Глава XIII. Мосье Билфингер. — Заново окрещенный француз. — В когтях парижского гида. — Международная выставка. — Военный парад. — Император Наполеон и турецкий султан.
На другой день к десяти часам утра мы были уже на ногах и одеты. Мы пошли к commissionaire [26] отеля (я не знаю, что такое commissionaire, но это тот человек, к которому мы пошли) и сообщили ему, что нам нужен гид. Он сказал, что Международная выставка привлекла в Париж множество англичан и американцев и найти хорошего гида чрезвычайно трудно. Он сказал, что обычно у него под рукой их не менее двадцати, но теперь — только трое. Он их позвал. Первый был так похож на пирата, что мы отвергли его немедленно. Следующий с такой жеманной старательностью выговаривал слова, что это действовало на нервы. Он сказал:
— Если джентльмены окажут сделать мне grand honneur [27] воспользоваться моей услугой, я покажу ему все, что есть magnifique [28] в прекрасном Пари. Я говорлю на англези в совершенстве.
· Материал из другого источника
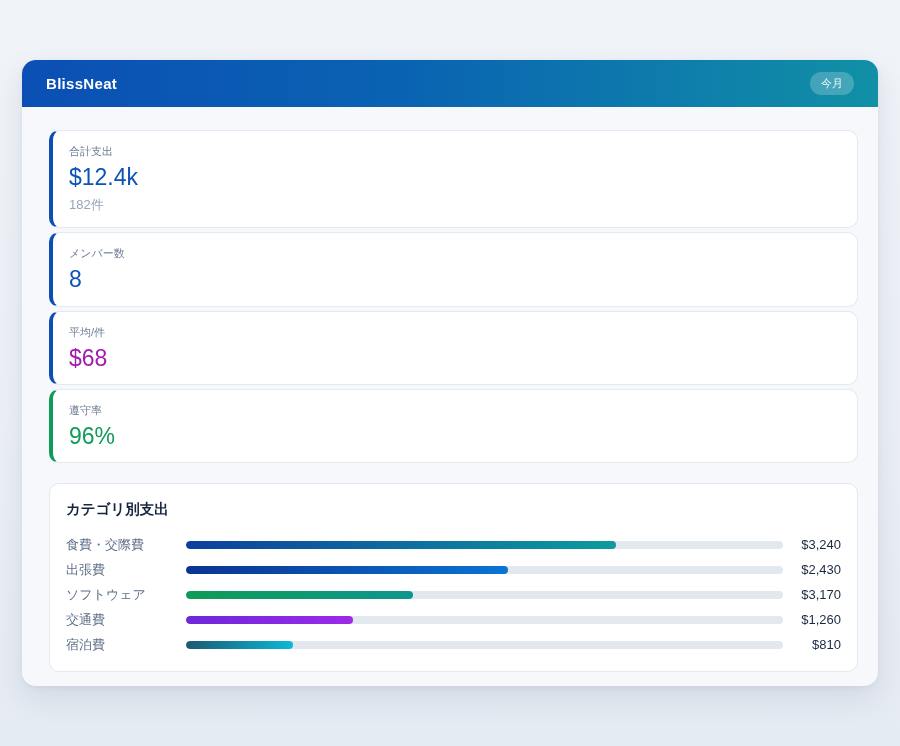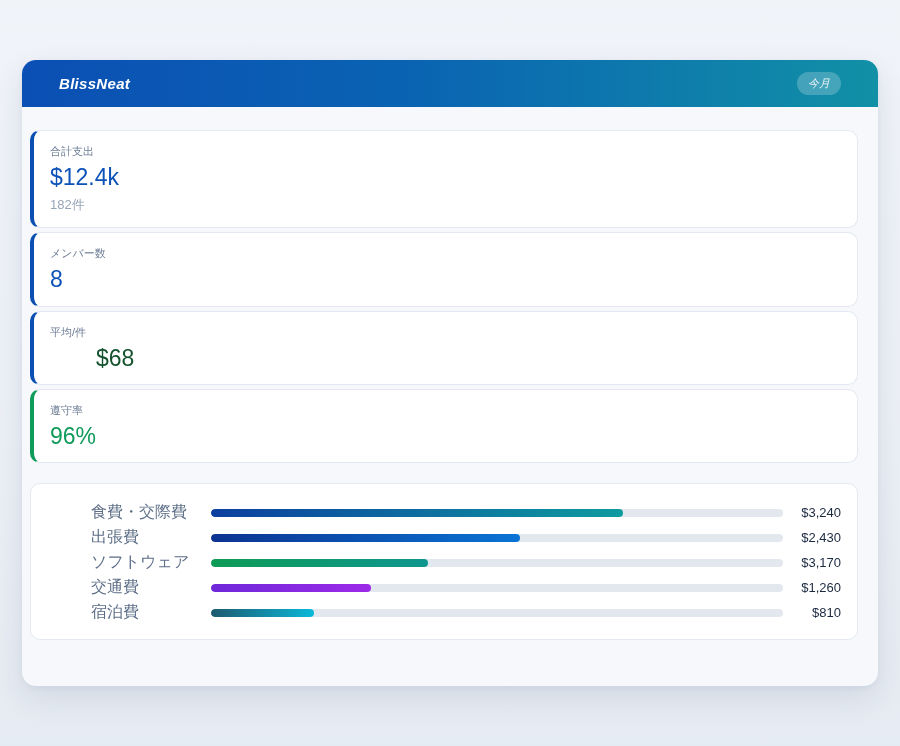--- a/index.html
+++ b/index.html
@@ -24,8 +24,7 @@
     display: flex;
     align-items: center;
     justify-content: space-between;
-    padding: 0 37px;
-    font-style: italic;
+    padding: 0 24px;
   }
   .app-title {
     color: #ffffff;

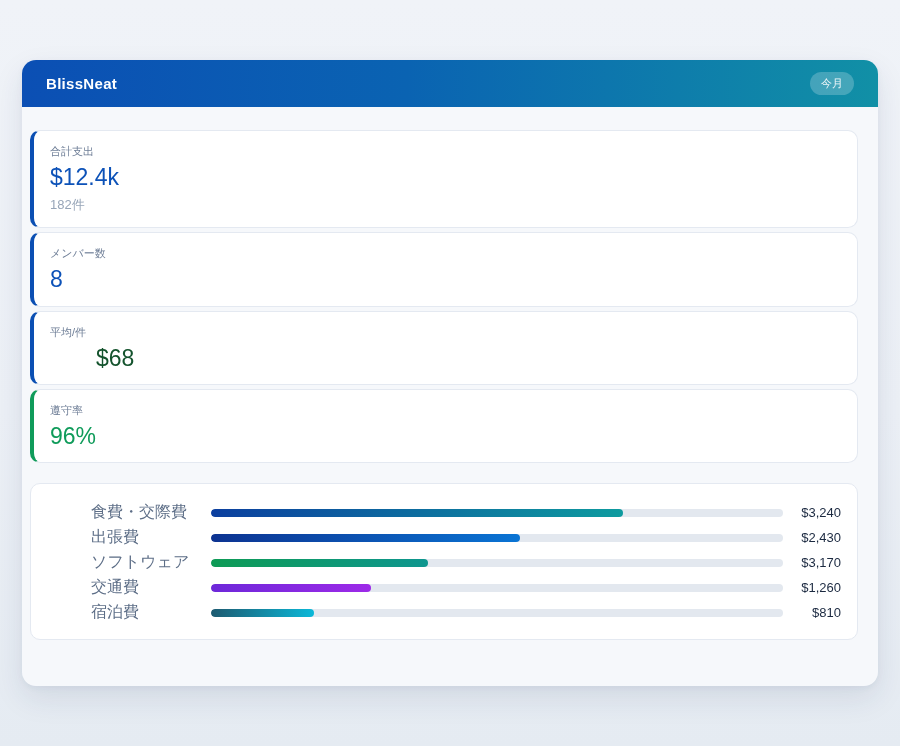--- a/index.html
+++ b/index.html
@@ -40,7 +40,7 @@
     border-radius: 999px;
     cursor: pointer;
   }
-  .content { padding: 23px 20px 0 8px; }
+  .content { padding: 23px 20px 0 27px; }
   .stat-card {
     background: #ffffff;
     border: 1px solid #e4e9f1;

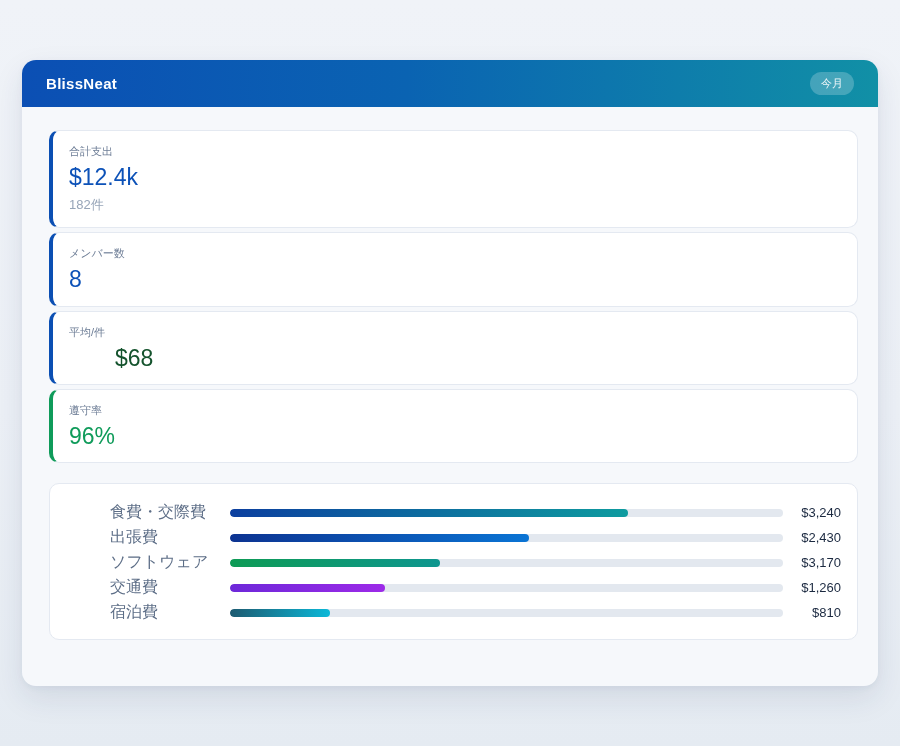--- a/index.html
+++ b/index.html
@@ -136,7 +136,7 @@
 
     <div class="stat-card" style="border-left-color: rgb(11, 79, 179);">
       <div class="stat-label">平均/件</div>
-      <div class="stat-value" style="color: #14532d; margin-left: 46px;">$68</div>
+      <div class="stat-value" style="color: #a21caf;">$68</div>
 
     </div>
 

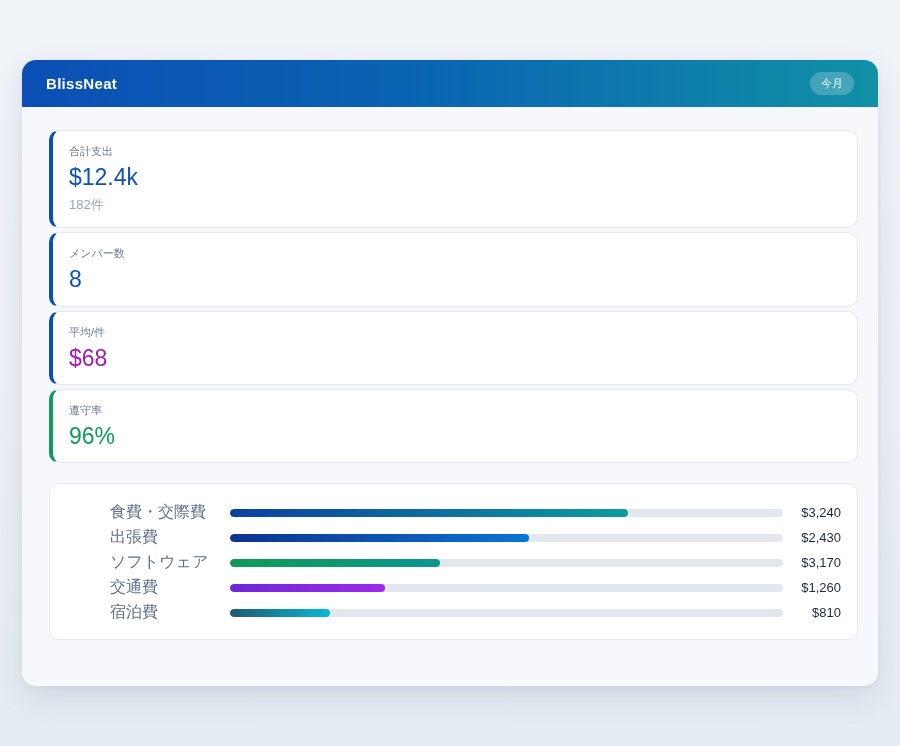--- a/index.html
+++ b/index.html
@@ -147,6 +147,7 @@
     </div>
 
     <div class="category-card">
+      <div class="category-title">カテゴリ別支出</div>
 
       <div class="cat-row">
         <div class="cat-label">食費・交際費</div>

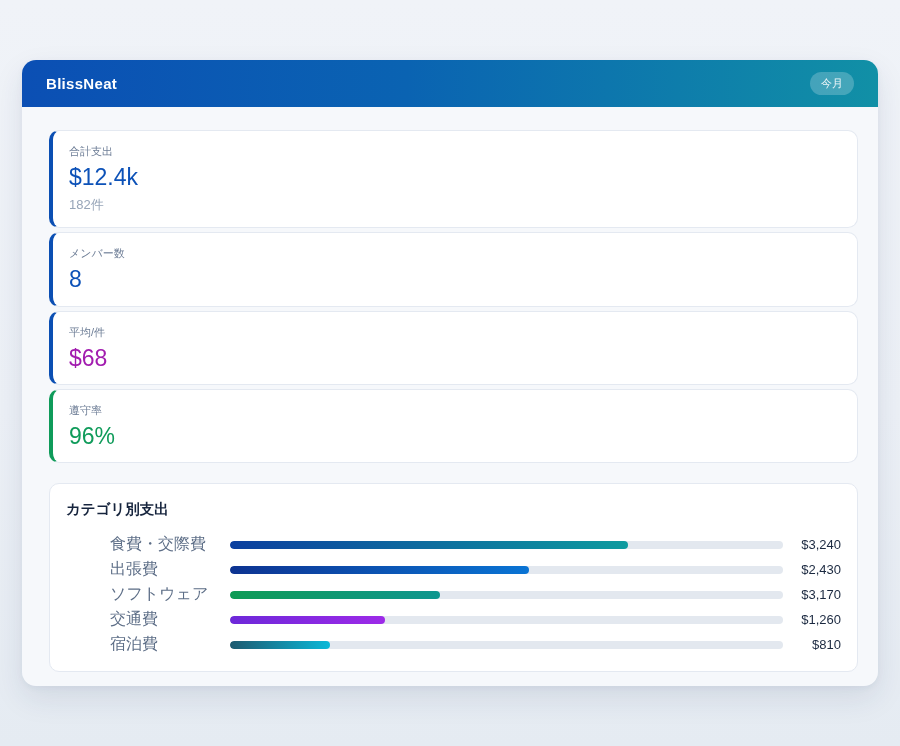--- a/index.html
+++ b/index.html
@@ -87,9 +87,8 @@
   .cat-label {
     width: 120px;
     flex: 0 0 120px;
-    font-size: 16px;
+    font-size: 13px;
     color: #5d6e87;
-    margin-left: 44px;
   }
   .cat-track {
     flex: 1;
Ему следовало бы ограничиться этими фразами, потому что их он знал наизусть и выпалил без запинки. Но самодовольство толкнуло его на попытку углубиться в неисследованные дебри английского языка, и он погиб. Через десять секунд он настолько запутался в лабиринте искалеченных и кровоточащих частей речи, что уже никакая изобретательность не помогла бы ему выйти оттуда с честью. Было очевидно, что он не «говорлил» на «англези» с тем совершенством, на которое претендовал.